September 2010 - Es ist eigentlich erschütternd: Seit 20 Jahren versuchen engagierte Persönlichkeiten in der Chemischen Industrie und bei Logistikdienstleistern, die berechtigten Forderungen nach Sicherheit und Qualität beim Transport chemischer Güter zu definieren, zu harmonisieren und ihre Überprüfung zu systematisieren – ich spreche von SQAS, dem Safety and Quality Assessment System –, fast alle machen mit, doch die positiven Auswirkungen bleiben aus. Sicher, die Anzahl von Un- und Vorfällen konnte so reduziert werden. Auch Fortschritte bei der Arbeitssicherheit können verzeichnet werden. Aber SQAS ist kein Maßstab für die Vergleichbarkeit geworden, was sich in Ausschreibungen der Chemischen Industrie dann zeigt, wenn einzig über Preise verhandelt wird.

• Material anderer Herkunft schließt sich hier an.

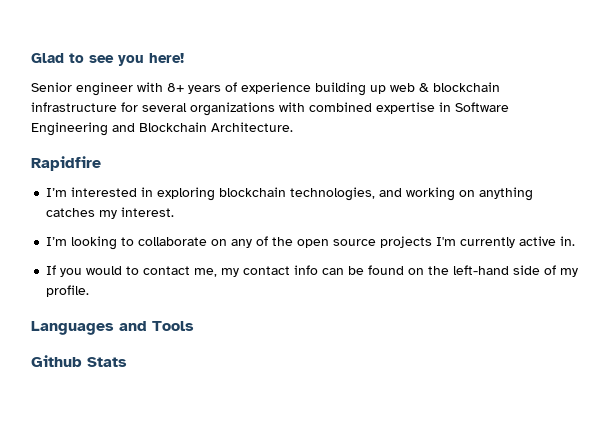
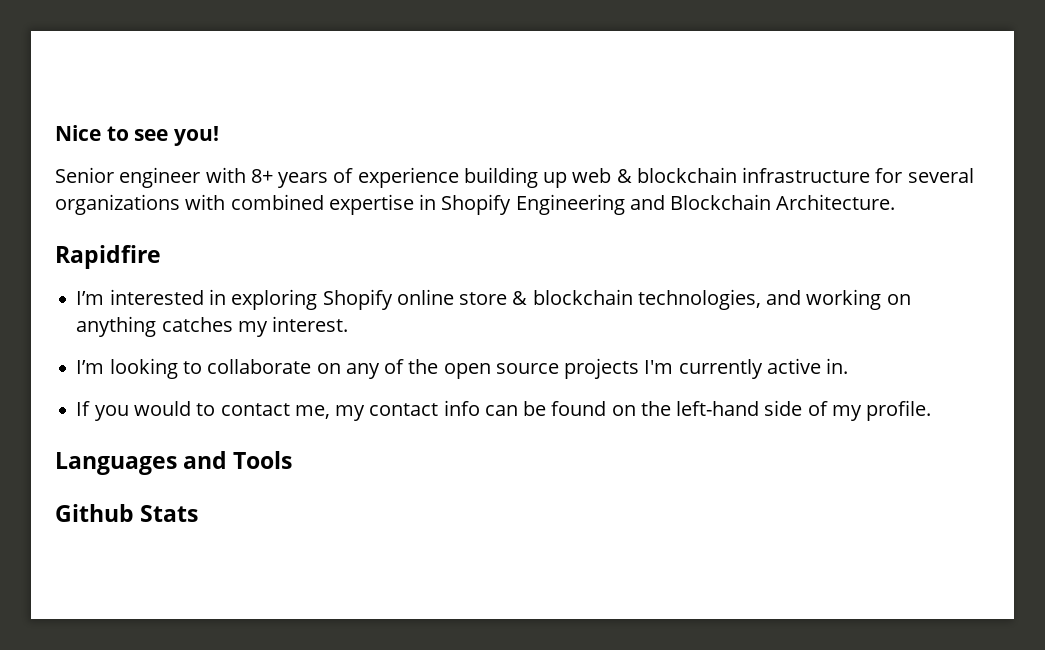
[31,53,64,63] Glad -> [55,125,101,141] Nice
[118,53,184,66] you here! -> [174,126,220,146] you!
[455,102,509,112] Software -> [441,194,512,215] Shopify
(216, 194) none -> [322,289,528,310] Shopify online store &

Wer sich dieses womöglich unbestimmten, subjektiven Gefühls bislang nicht sicher war, der erhält jetzt seine Bestätigung durch eine Marktstudie*, die im Auftrag der gela-Redaktion erfolgte. Sie zeigt, dass auch die viel gerühmte Responsible Care-Initiative der Chemischen Industrie zielsicher an der Transportrealität vorbeizugehen scheint. Der Traum von der respektvollen Kooperation des Verladers mit Logistikern oder sogar deren Integration in die Supply Chain bleibt ganz wenigen – wahren – Partnerschaften vorbehalten. Die anderen Spediteure üben sich in Selbstmitleid, sie suchen hektisch nach der auskömmlichen Nische und hoffen, nicht zu den wirtschaftsdarwinistischen Evolutionsbremsen zu gehören, die hoffentlich bald vom Markt verschwinden. Doch Marktbereinigung funktioniert nicht nach dem Prinzip Hoffnung!


Das Klima wird nicht angenehmer, der Umgangston noch rauher werden. Logistiker, die das (finanzielle) Rückgrat dazu haben, sollten künftig zu einem "unmoralischen" Vertragsangebot einfach mal "Nein" sagen.

* siehe Seite 22 in der aktuellen Ausgabe.